Figure 1 is a block diagram showing the configuration of a proximity fuze device mounted on a guided flying object as an embodiment of the present invention, Figure 2 is a diagram showing the state during low altitude flight, and Figure 3 is the same as Figure 1. 4 is an output signal waveform diagram of the signal comparator in FIG. 3; FIG. 5 is a diagram showing the relationship between the quadrant in which the target object exists and each comparator output; Figure 6 is a circuit diagram showing an example of the configuration of the clutter controller in Figure 1, Figure 7 is a graph explaining some of the functions of the radio target detector, and Figure 8 is the action of the altitude signal converter. This is a diagram for explaining. (Explanation of symbols) 10... Proximity fuze device, 11... Radio target detector,
12... Signal comparator, 13... Quadrant determiner, 14.
... Detonation timing generator, 15 ... Clutter controller, 16 ... Altitude signal converter, 20 ... Target guidance device, 30 ... Steering device, E1 to E4 ... Radio wave detection signal, SA ...Attitude angle signal, SV..., relative velocity signal, S
H...Altitude signal, SS...Ground surface condition signal, CS/
...Clutter suppression signal, CLG...Clutter gate signal, SL...Latch signal. - Yoooo \ \ \ \ \ Diagram showing the situation during low altitude flight Figure EB Radio wave projection beam Figure 3 Output signal waveform diagram of the signal comparator Figure 4 Relationship between the target object's existence quadrant and each comparator output Figure 5 is a circuit diagram showing an example of the configuration of the signal comparator in Figure 1.
Figure 8 Diagram for explaining the action of the altitude signal converter

Claims (1)

[Claims] 1. A proximity fuze device (10) that commands the ignition operation of the ammunition of a warhead when approaching a target object, a target guidance device (20) that controls capture and tracking of the target object, and a flight In a guided flying vehicle equipped with a steering device (30) that controls the flying object, the proximity fuze device is arranged in front of the flying object in each of at least four quadrants divided in the circumferential direction around the aircraft axis. A radio wave beam is projected in a cone shape toward the direction at a predetermined set angle, and a reflected wave from the target object with respect to the projected beam is detected, and a detection signal (E1 to E4) corresponding to the signal strength is generated for each quadrant.
a radio wave target detector (11) that outputs a signal, and a circuit that compares the output detection signal with the signal level of each adjacent quadrant to determine the quadrant in which the target object exists (
12, 13), and information about the distance to the ground surface using control information (CS) based on reflected waves from the ground surface and information (SA) about the attitude angle of the flying object output from the target guidance device. (S
a circuit (16) that outputs a signal (H, SS), and performs the ignition operation based on information on the determined existence quadrant and information (SV) on the relative speed of the target object output from the target guidance device.
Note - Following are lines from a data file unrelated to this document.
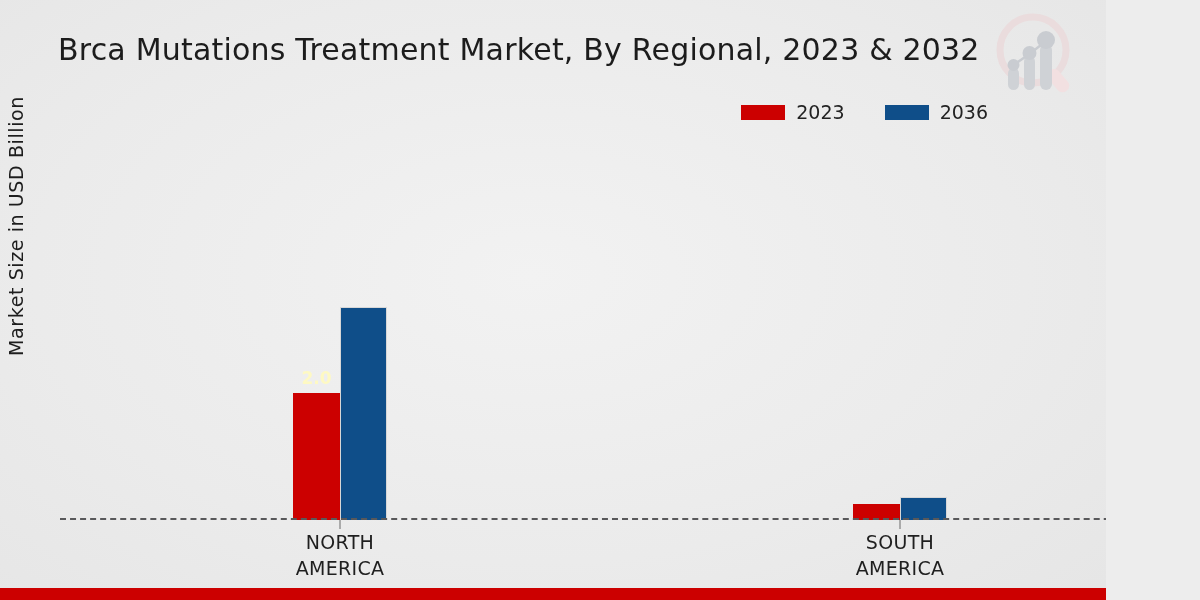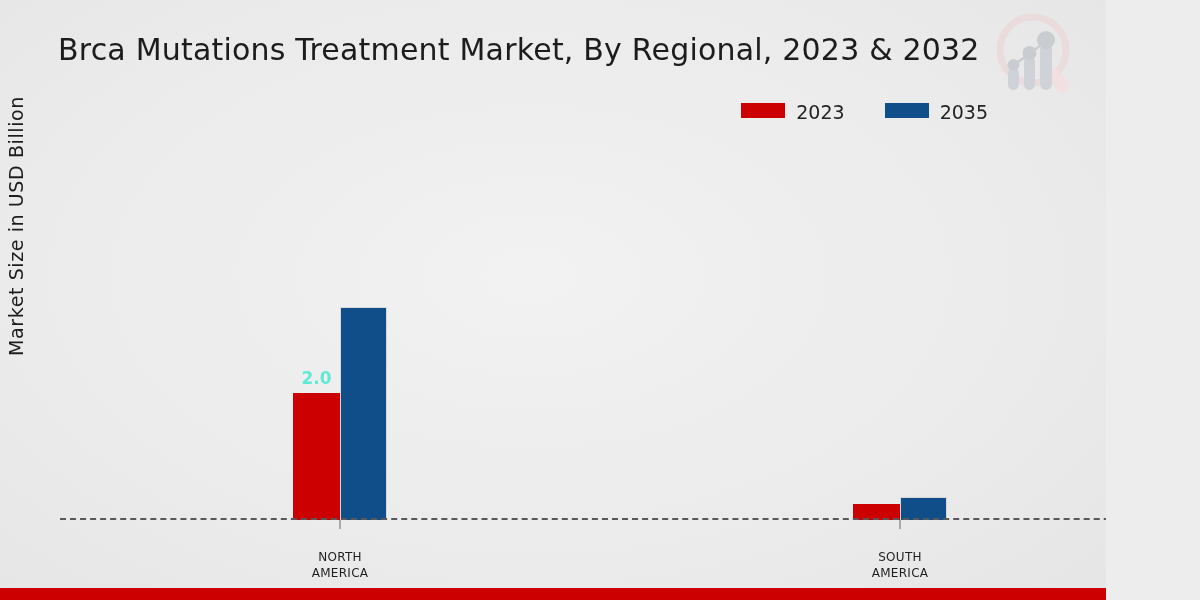"2023" .legend-item { align-items: none -> center }
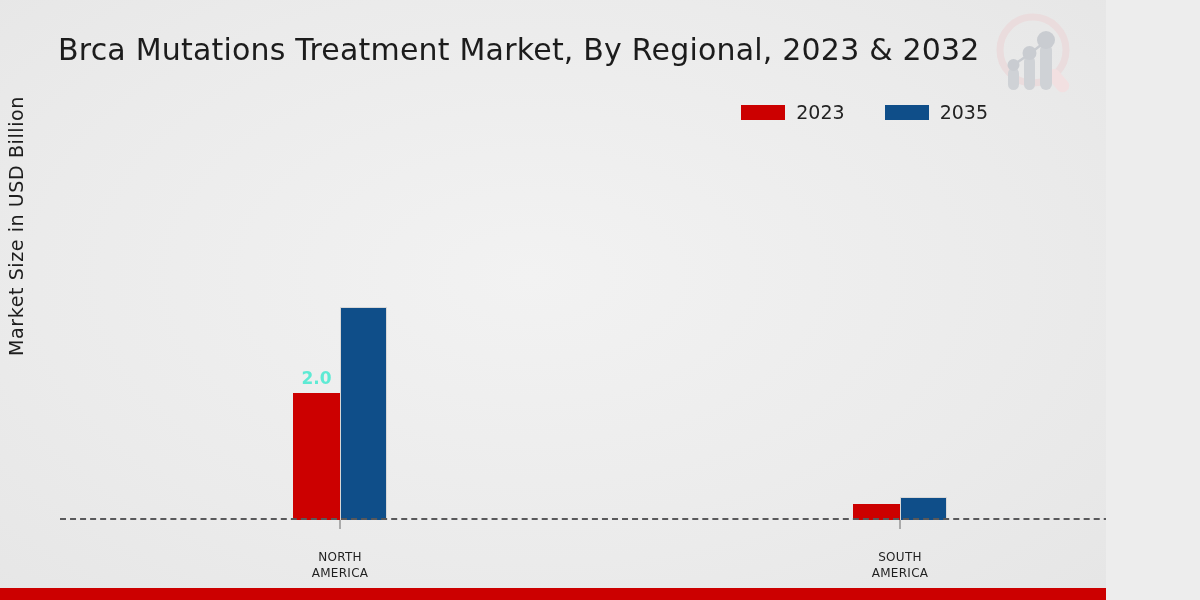"2035" span.legend-label { text: 2035 -> 2036 }
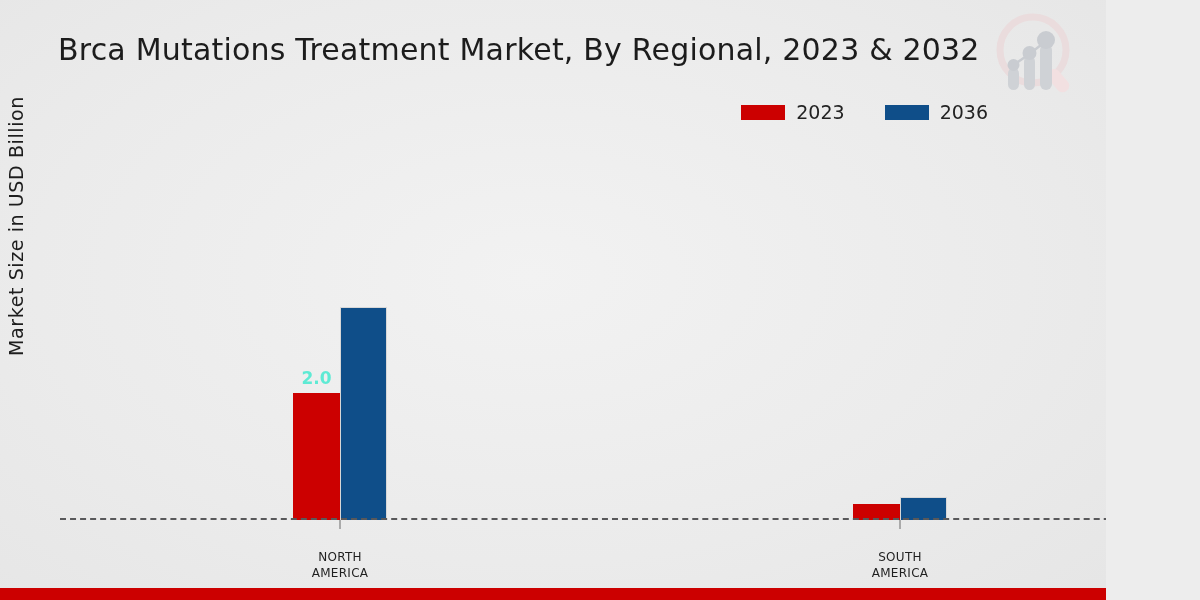"2.0" .bar-value { color: #5eead4 -> #fef9c3 }
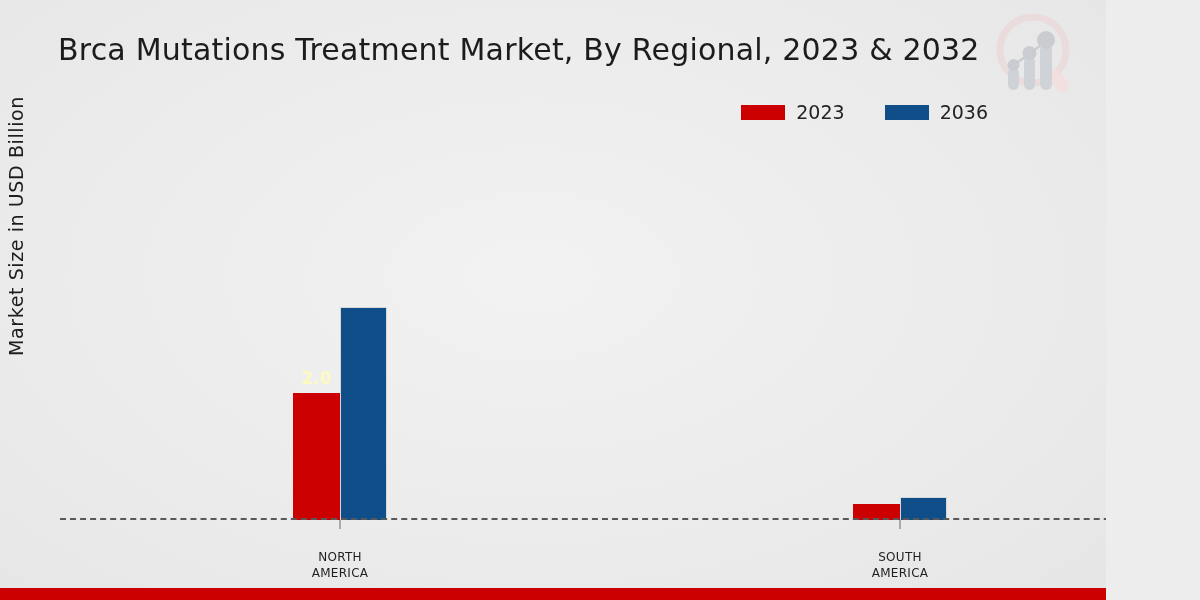"NORTH" .cat-label { font-size: 12px -> 19px; margin-top: 29px -> 10px }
A guided flying object, characterized in that the steering device is controlled based on information regarding the distance between the guided flying object and the ground surface. 2. Using a clutter gate signal (CLG) output from the radio target detector, set a detection quadrant range to the radio target detector so as to cancel the influence caused by reflected waves from the ground surface caused by the radio beam. The guided flight according to claim 1, further comprising a clutter controller (15) for controlling the guided flight, wherein the control information (CS) based on the reflected waves from the ground surface is supplied from the clutter controller. body.